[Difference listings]

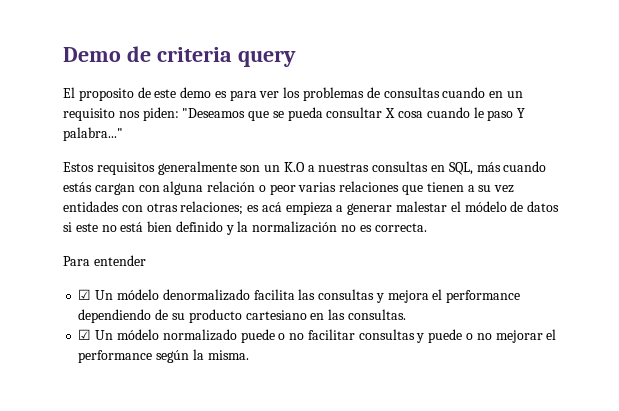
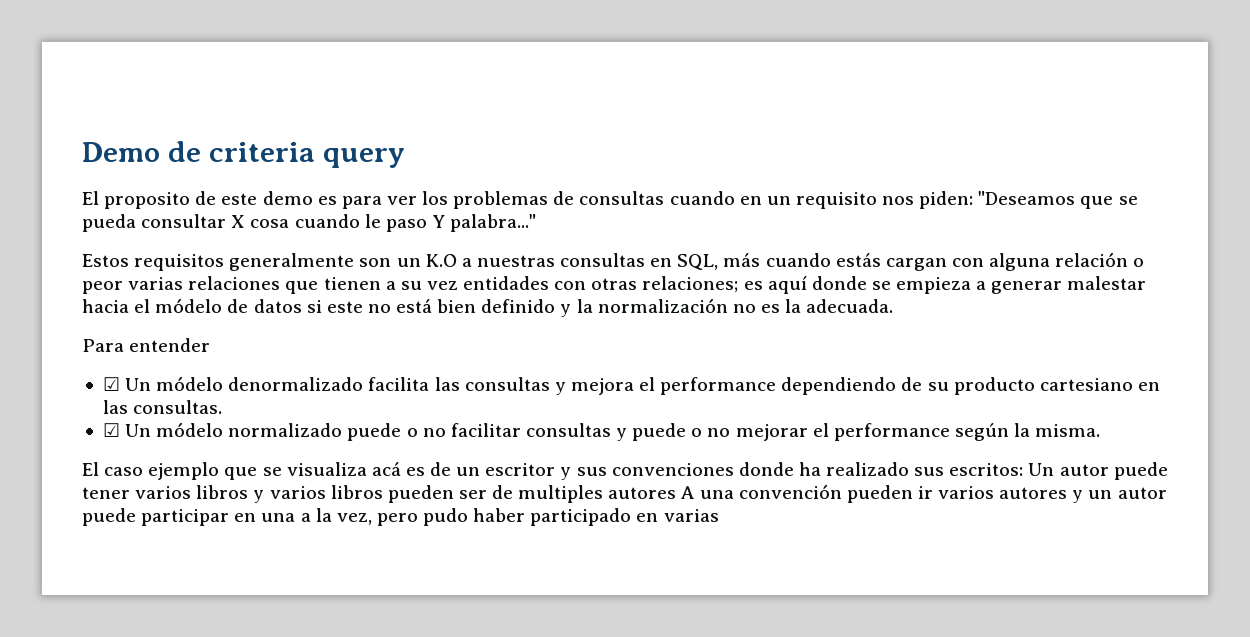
[261,202,282,212] acá -> [767,276,891,294] aquí donde se
(448, 206) none -> [82,299,129,313] hacia
[374,223,427,232] correcta. -> [785,299,894,313] la adecuada.
(249, 355) none -> [82,462,1168,480] [82,484,1167,503] [82,508,719,526] // El caso ejemplo que se visualiza acá es de un escritor y sus convenciones donde ha realizado sus escritos: Un autor puede tener varios libros y varios libros pueden ser de multiples autores A una convención pueden ir varios autores y un autor puede participar en una a la vez, pero pudo haber participado en varias

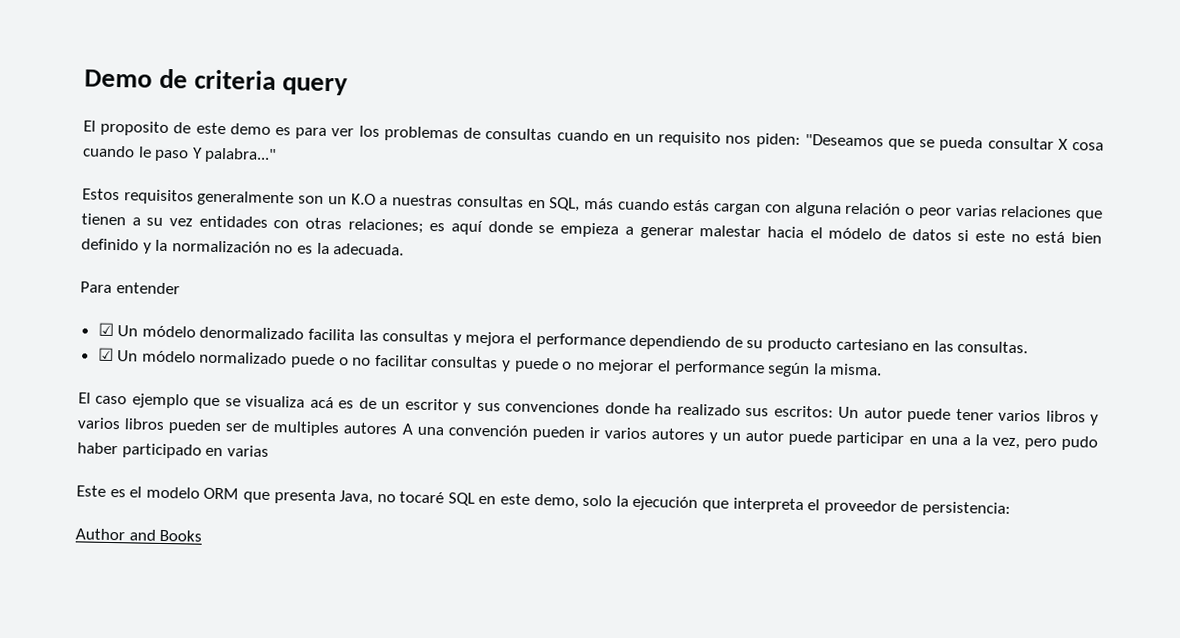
(719, 515) none -> [76,485,1011,517] [75,528,203,542] // Este es el modelo ORM que presenta Java, no tocaré SQL en este demo, solo la ejecución que interpreta el proveedor de persistencia: // Author and Books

◆ **Aim of the exercise**:
Each entry above should be printed exactly, and any picture in it left out.

◆ **The answer**:
[261,202,282,212] acá -> [767,276,891,294] aquí donde se
(448, 206) none -> [82,299,129,313] hacia
[374,223,427,232] correcta. -> [785,299,894,313] la adecuada.
(249, 355) none -> [82,462,1168,480] [82,484,1167,503] [82,508,719,526] // El caso ejemplo que se visualiza acá es de un escritor y sus convenciones donde ha realizado sus escritos: Un autor puede tener varios libros y varios libros pueden ser de multiples autores A una convención pueden ir varios autores y un autor puede participar en una a la vez, pero pudo haber participado en varias

(719, 515) none -> [76,485,1011,517] [75,528,203,542] // Este es el modelo ORM que presenta Java, no tocaré SQL en este demo, solo la ejecución que interpreta el proveedor de persistencia: // Author and Books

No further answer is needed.